L and SS were stable at 0 to 3 mg / L. Also, almost no clogging of the film was observed.

Example 3 A 0.5 m ³ primary sedimentation tank was provided in front of the denitrification tank of Example 2, and the nitrification treatment water was returned to the denitrification tank and the first sedimentation tank, as shown in FIG. A wastewater treatment device was configured. The nitrification treatment water was continuously treated for one year in the same manner as in Example 2 except that the nitrification treatment water was returned to the denitrification tank and the first sedimentation tank at a flow rate of 3 times the permeated water permeated through the membrane module at a ratio of 50:50. BOD of finished water is 2-6mg / L, SS is 0-3
mg / L. Also, almost no clogging of the film was observed.

Example 4 A waste water treatment apparatus shown in FIG. 4 was constructed by arranging a nitrification tank, a denitrification tank and a membrane module in this order from the waste water introduction side. In the nitrification tank and the denitrification tank, the same PV as used in Example 1 was used.
The A gel was charged at 20% by volume, and a wastewater with a total nitrogen of 200 mg / L was supplied to the nitrification tank at 0.4 m ³ / day. When the non-permeate which did not pass through the membrane module was returned to the nitrification tank at a flow rate 10 times that of the permeated water which passed through the membrane module and was continuously treated for one year, the total nitrogen of the treated water was 10 to 15 mg /
L and SS were stable at 0 to 3 mg / L. Also, almost no clogging of the film was observed.

Example 5 0.5 m ³ primary sedimentation tank, 0.2 m ³ denitrification tank, 0.2 m ³
A combined purification tank as shown in FIG. 5 was constructed using a nitrification tank of m ³ and the same membrane module as in Example 1. 20% by volume of the polyvinyl formalized hydrogel prepared in Reference Experimental Example 1 was introduced into the denitrification tank and the nitrification tank, and domestic wastewater of a family of five was supplied to the first settling tank at 1.3 m ³ / day. The nitrification-treated water was returned to the first settling tank and the denitrification tank at a ratio of 50:50 at a flow rate three times that of the permeated water that passed through the membrane module.
Further, the non-permeated water that did not pass through the membrane module was returned to the nitrification tank at a flow rate 10 times that of the permeated water that passed through the membrane module, and was continuously treated for one year.
Was stable at 7 to 10 mg / L, and SS was stable at 0 to 3 mg / L. Also, almost no clogging of the film was observed.

Comparative Example 1 Example 1 except that aerobic treated water was completely filtered with a membrane module.
As a result, the membrane was clogged on the eighth day, and the operation became difficult. When the operation was continued without performing the membrane washing operation, the operation was stopped because the treated water overflowed from the aerobic tank.

Example 6 20% by volume of the acetalized PVA hydrogel prepared in Reference Experimental Example 1 was charged into a 1 m ³ aerobic tank and combined with a 0.6 m ³ final sedimentation tank as shown in FIG. A wastewater treatment device was configured.
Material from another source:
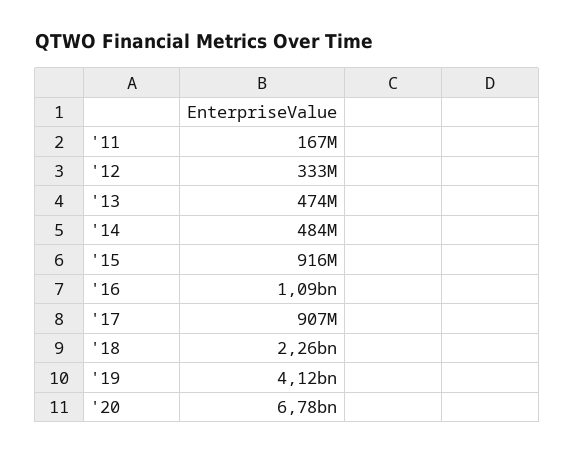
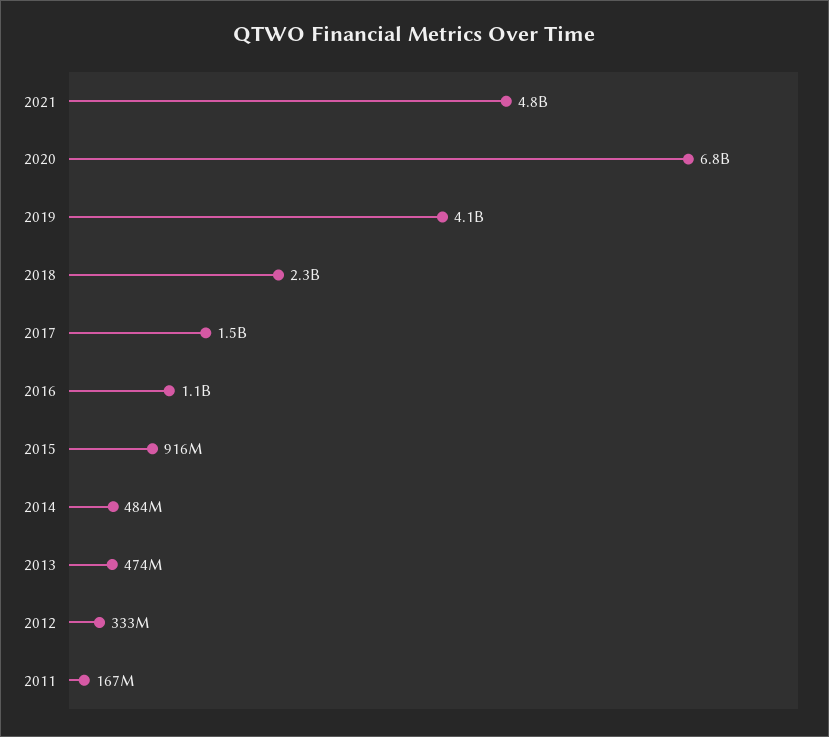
'17: 907000000 -> 1500000000
2021: none -> 4800000000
The wastewater of 2500 mg / L (L) of BOD was supplied to the aerobic tank at 1 m ³ / day and continuously treated for 6 months, and the BOD of the treated water was 200 to 300 mg / L.
L and SS were stable at 20 to 30 mg / L.

[0075] Example 7 0.2 m ³ and that used in Example 6 to nitrification denitrification tank and 0.2 m ³ of the same PVA hydrogel was charged 20% by volume, and a final sedimentation tank of 0.6 m ³ A wastewater treatment device as shown in FIG. 7 was configured in combination. BOD 200mg /
L, wastewater with a total nitrogen of 50 mg / L was supplied to the denitrification tank at 1.3 m ³ / day, and the nitrification-treated water was returned to the denitrification tank at a flow rate three times as high as that of the supernatant water. Jesui B
The OD was stable at 8 to 10 mg / L, and the SS was stable at 10 to 15 mg / L.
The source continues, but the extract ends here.